3) Firm tofu is an American thing. Another attempt at making tofu as meat-like as possible.
4) Tofu prices haven’t changed much in the past 20-30 years–which, economically speaking, is not a good thing for producers. They’re being paid less today to make a product whose prices have become commoditized. (A good reason to splurge on a specialty brand like Hodo–supports the producers more.)
Tsai demoed how to make both silken and firm tofu. Unflappable in the face of a couple of portable burners that didn’t want to heat up properly (and required 4 stage techs to come check the electrical–how many techs does it take to boil soy milk?), Tsai’s demo of the actual process took surprisingly little time. Once the soy milk was heated thoroughly, all he had to do was pour it into a bowl with the coagulant and presto change-o tofu appeared! It was even more instant than instant Jell-O or instant pudding. It literally took about 2 minutes to form a nice mass of silken tofu, which was then divvied up for the crowd to try in small, rectangular brown paper dishes, served with a dollop of Ma-Po sauce. People lined up to get the stuff. And it was really fresh and tasty–with the texture of a loose custard and just a hint of the bean flavor.
For the firm tofu, Tsai pulled out a tofu press that he said was available for order online in a tofu-making kit. The press was basically a wooden box with one open side that served as a lid/press. After making a second batch of the silken stuff, Tsai lined the box with a cheesecloth, broke up the silken mixture a bit with a large wooden spoon and then poured the mass into the box for pressing. He folded the top of the cheesecloth over the mass, and used the box top to press the tofu firm. The box also had drainage holes on the bottom so that the excess water could be pressed out of the block of tofu. After pressing and draining the silken for a couple of minutes, he removed the box top and unfolded the cheesecloth to reveal–voila–a tofu brick. This was also divvied and served up to the crowd with the sauce.

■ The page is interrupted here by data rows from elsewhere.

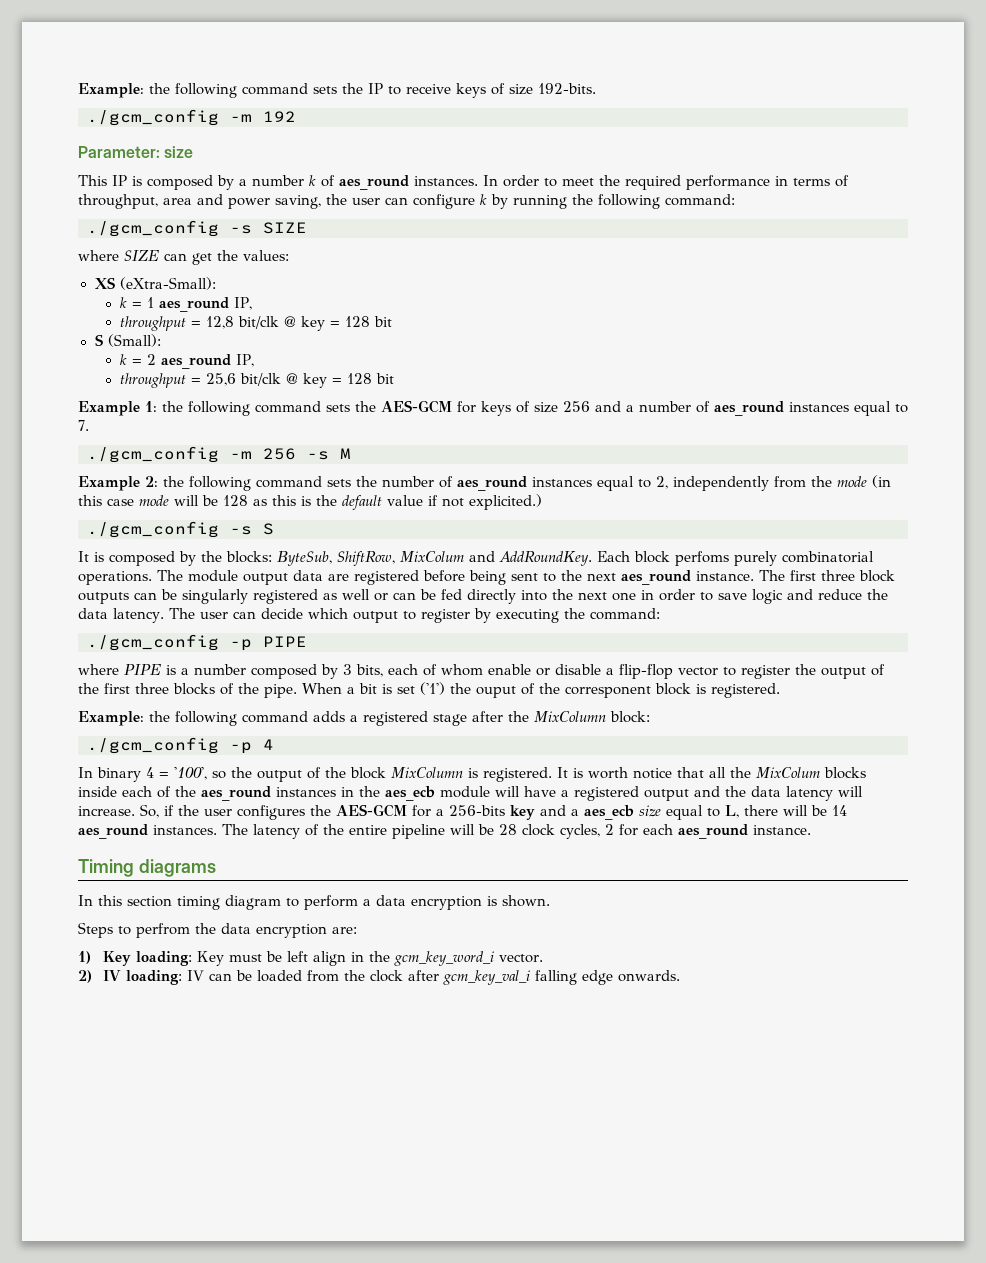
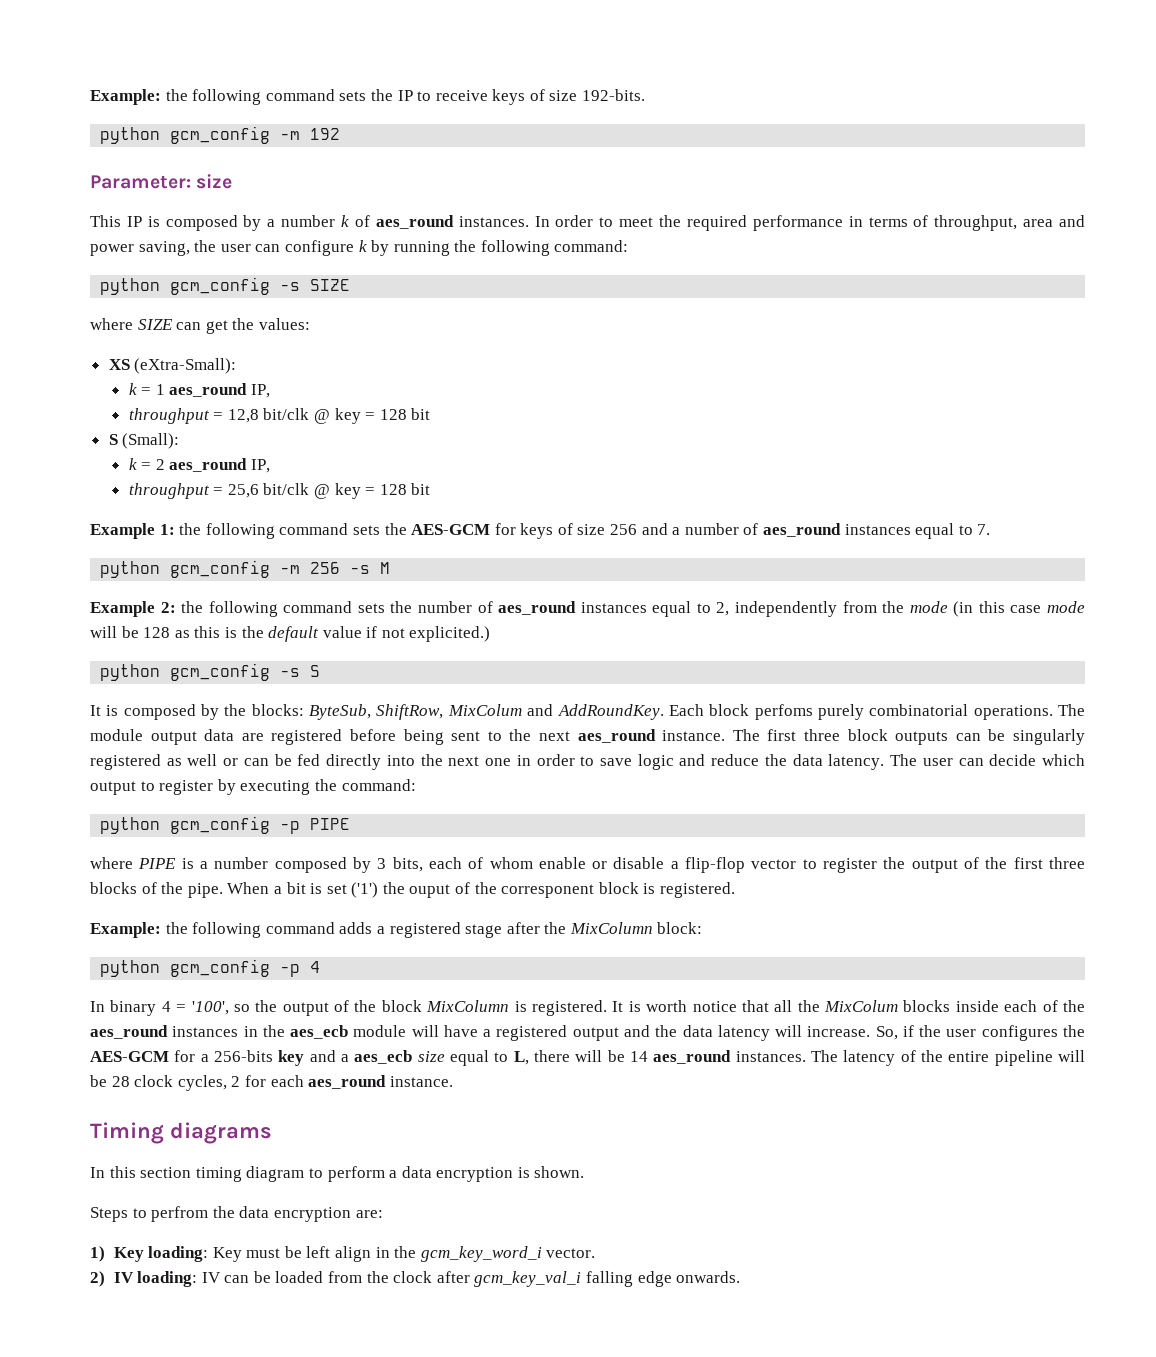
[87,109,219,126] ./gcm_config -> [100,126,271,144] python gcm_config
[87,220,219,237] ./gcm_config -> [100,277,271,295] python gcm_config
[87,446,219,463] ./gcm_config -> [100,560,271,578] python gcm_config
[87,521,219,538] ./gcm_config -> [100,663,271,681] python gcm_config
[87,634,219,651] ./gcm_config -> [100,816,271,834] python gcm_config
[87,737,219,754] ./gcm_config -> [100,959,271,977] python gcm_config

It was a fun demo–I’m inspired to sign up for a factory tour sometime. Tsai’s company, Hodo Soy, also had a booth at the fest, which I made a bee-line for immediately after the demo when I heard they had a kale and yuba salad for sale. It turned out to be even better than salad–kale pesto tossed with cold yuba, in the manner of a cold pasta salad. I am soooo going to try to make that–YUM!!